On 6/30/20 5:50 PM, Peter Maydell wrote:
> On Fri, 26 Jun 2020 at 14:53, Auger Eric <eric.au...@redhat.com> wrote:
>> On 6/25/20 5:30 PM, Peter Maydell wrote:
>>> Rather than looping around doing multiple hash table lookups like
>>> this, why not just avoid including the tg and level in the
>>> key equality test?
>>>
>>> If I understand the range-based-invalidation feature correctly,
>>> the only time we care about the TG/LVL is if we're processing
>>> an invalidate-range command that specifies them. But in that
>>> case there should never be multiple entries in the bs->iotlb
>>> with the same iova, so we can just check whether the entry
>>> matches the requested TG/LVL once we've pulled it out of the
>>> hash table. (Or we could architecturally validly just blow
>>> it away regardless of requested TG/LVL -- they are only hints,
>>> not required-to-match.)
>>
>> This change could have been done independently on the RIL feature.
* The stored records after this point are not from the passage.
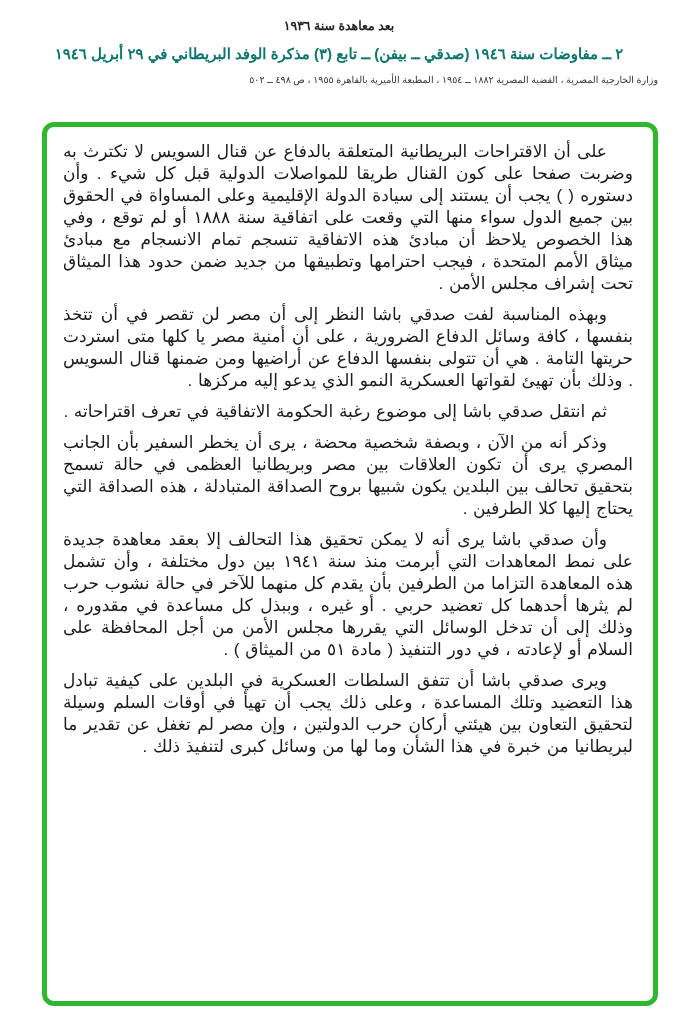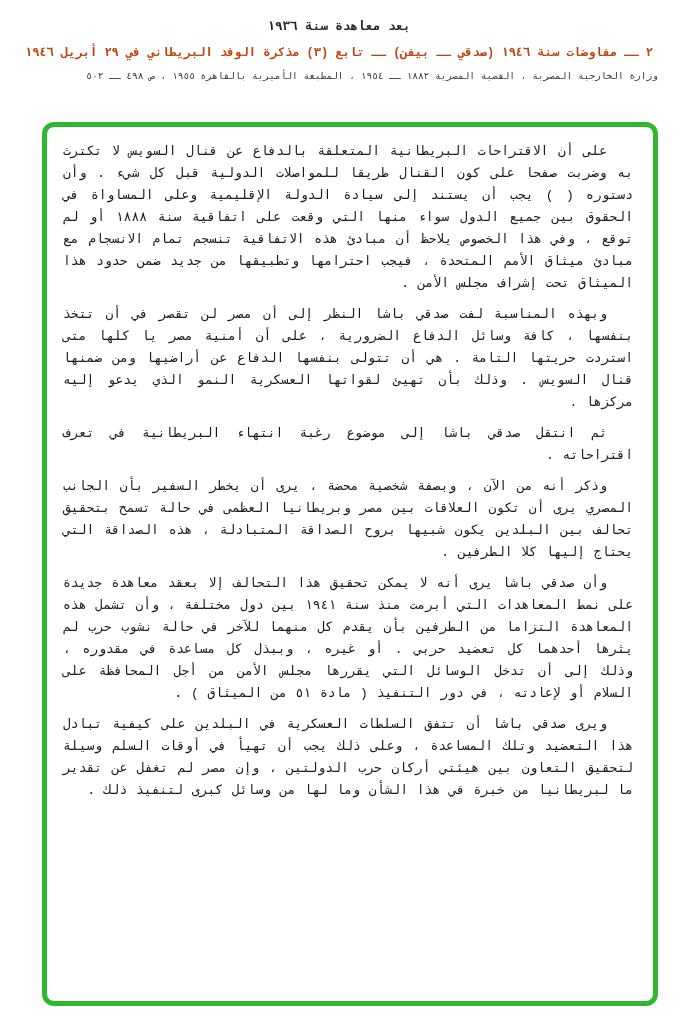--- a/index.html
+++ b/index.html
@@ -5,40 +5,40 @@
   html, body {
     margin: 0;
     padding: 0;
     background: #ffffff;
   }
   .page {
     position: relative;
     width: 678px;
     height: 1020px;
     background: #ffffff;
-    font-family: Liberation Mono, monospace;
+    font-family: Liberation Sans, sans-serif;
     color: #1b1b1b;
     direction: rtl;
     overflow: hidden;
   }
   .header {
     text-align: center;
     padding-top: 18px;
   }
   .header-line {
     font-size: 12.5px;
     font-weight: bold;
     color: #222;
     letter-spacing: 1px;
     margin: 0 0 10px 0;
   }
   .title-line {
-    font-size: 12px;
+    font-size: 15px;
     font-weight: bold;
-    color: #c2410c;
+    color: #0f766e;
     margin: 0 14px 8px 14px;
     line-height: 1.5;
   }
   .source-line {
     font-size: 9.5px;
     color: #333;
     margin: 0 20px;
     letter-spacing: 0.3px;
     text-align: right;
   }
@@ -50,21 +50,21 @@
     height: 884px;
     box-sizing: border-box;
     border: 5px solid #2eb82e;
     border-radius: 12px;
     padding: 14px 20px 8px 16px;
     background: #ffffff;
     overflow: hidden;
   }
   .document-body p {
     margin: 0 0 9px 0;
-    font-size: 13px;
+    font-size: 17px;
     line-height: 22px;
     text-align: justify;
     text-indent: 26px;
     color: #1b1b1b;
     word-spacing: 1px;
   }
 </style>
 </head>
 <body>
 
@@ -73,20 +73,20 @@
   <div class="header">
     <div class="header-line">بعد معاهدة سنة ١٩٣٦</div>
     <div class="title-line">٢ ــ مفاوضات سنة ١٩٤٦ (صدقي ــ بيفن) ــ تابع (٣) مذكرة الوفد البريطاني في ٢٩ أبريل ١٩٤٦</div>
     <div class="source-line">وزارة الخارجية المصرية ، القضية المصرية ١٨٨٢ ــ ١٩٥٤ ، المطبعة الأميرية بالقاهرة ١٩٥٥ ، ص ٤٩٨ ــ ٥٠٢</div>
   </div>
 
   <div class="document-frame" style="border-color: rgb(46, 184, 46);">
     <div class="document-body">
       <p>على أن الاقتراحات البريطانية المتعلقة بالدفاع عن قنال السويس لا تكترث به وضربت صفحا على كون القنال طريقا للمواصلات الدولية قبل كل شيء . وأن دستوره (        ) يجب أن يستند إلى سيادة الدولة الإقليمية وعلى المساواة في الحقوق بين جميع الدول سواء منها التي وقعت على اتفاقية سنة ١٨٨٨ أو لم توقع ، وفي هذا الخصوص يلاحظ أن مبادئ هذه الاتفاقية تنسجم تمام الانسجام مع مبادئ ميثاق الأمم المتحدة ، فيجب احترامها وتطبيقها من جديد ضمن حدود هذا الميثاق تحت إشراف مجلس الأمن .</p>
       <p>وبهذه المناسبة لفت صدقي باشا النظر إلى أن مصر لن تقصر في أن تتخذ بنفسها ، كافة وسائل الدفاع الضرورية ، على أن أمنية مصر يا كلها متى استردت حريتها التامة . هي أن تتولى بنفسها الدفاع عن أراضيها ومن ضمنها قنال السويس . وذلك بأن تهيئ لقواتها العسكرية النمو الذي يدعو إليه مركزها .</p>
-      <p>ثم انتقل صدقي باشا إلى موضوع رغبة انتهاء البريطانية في تعرف اقتراحاته .</p>
+      <p>ثم انتقل صدقي باشا إلى موضوع رغبة الحكومة الاتفاقية في تعرف اقتراحاته .</p>
       <p>وذكر أنه من الآن ، وبصفة شخصية محضة ، يرى أن يخطر السفير بأن الجانب المصري يرى أن تكون العلاقات بين مصر وبريطانيا العظمى في حالة تسمح بتحقيق تحالف بين البلدين يكون شبيها بروح الصداقة المتبادلة ، هذه الصداقة التي يحتاج إليها كلا الطرفين .</p>
       <p>وأن صدقي باشا يرى أنه لا يمكن تحقيق هذا التحالف إلا بعقد معاهدة جديدة على نمط المعاهدات التي أبرمت منذ سنة ١٩٤١ بين دول مختلفة ، وأن تشمل هذه المعاهدة التزاما من الطرفين بأن يقدم كل منهما للآخر في حالة نشوب حرب لم يثرها أحدهما كل تعضيد حربي . أو غيره ، وببذل كل مساعدة في مقدوره ، وذلك إلى أن تدخل الوسائل التي يقررها مجلس الأمن من أجل المحافظة على السلام أو لإعادته ، في دور التنفيذ ( مادة ٥١ من الميثاق ) .</p>
       <p>ويرى صدقي باشا أن تتفق السلطات العسكرية في البلدين على كيفية تبادل هذا التعضيد وتلك المساعدة ، وعلى ذلك يجب أن تهيأ في أوقات السلم وسيلة لتحقيق التعاون بين هيئتي أركان حرب الدولتين ، وإن مصر لم تغفل عن تقدير ما لبريطانيا من خبرة في هذا الشأن وما لها من وسائل كبرى لتنفيذ ذلك .</p>
     </div>
   </div>
 
 </div>
 
 </body></html>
As we
>> now put block entries in the IOTLB , when we look for an iova
>> translation, the IOVA can be mapped using different block sizes or using
>> page entries. So we start looking at blocks of the bigger size (entry
>> level) downto the page, for instance 4TB/512MB/64KB. We cannot know
>> which block and size the address belongs to.
> 
> Yes, but we wouldn't need to care which TG and LVL the
> address belongs to if we didn't put them into
> the key, would we? I'm probably missing something here, but
> just because the hardware might want to use the hints in
> the invalidation-command about TG and LVL doesn't inherently
> mean QEMU is most efficient if it cares about the hints.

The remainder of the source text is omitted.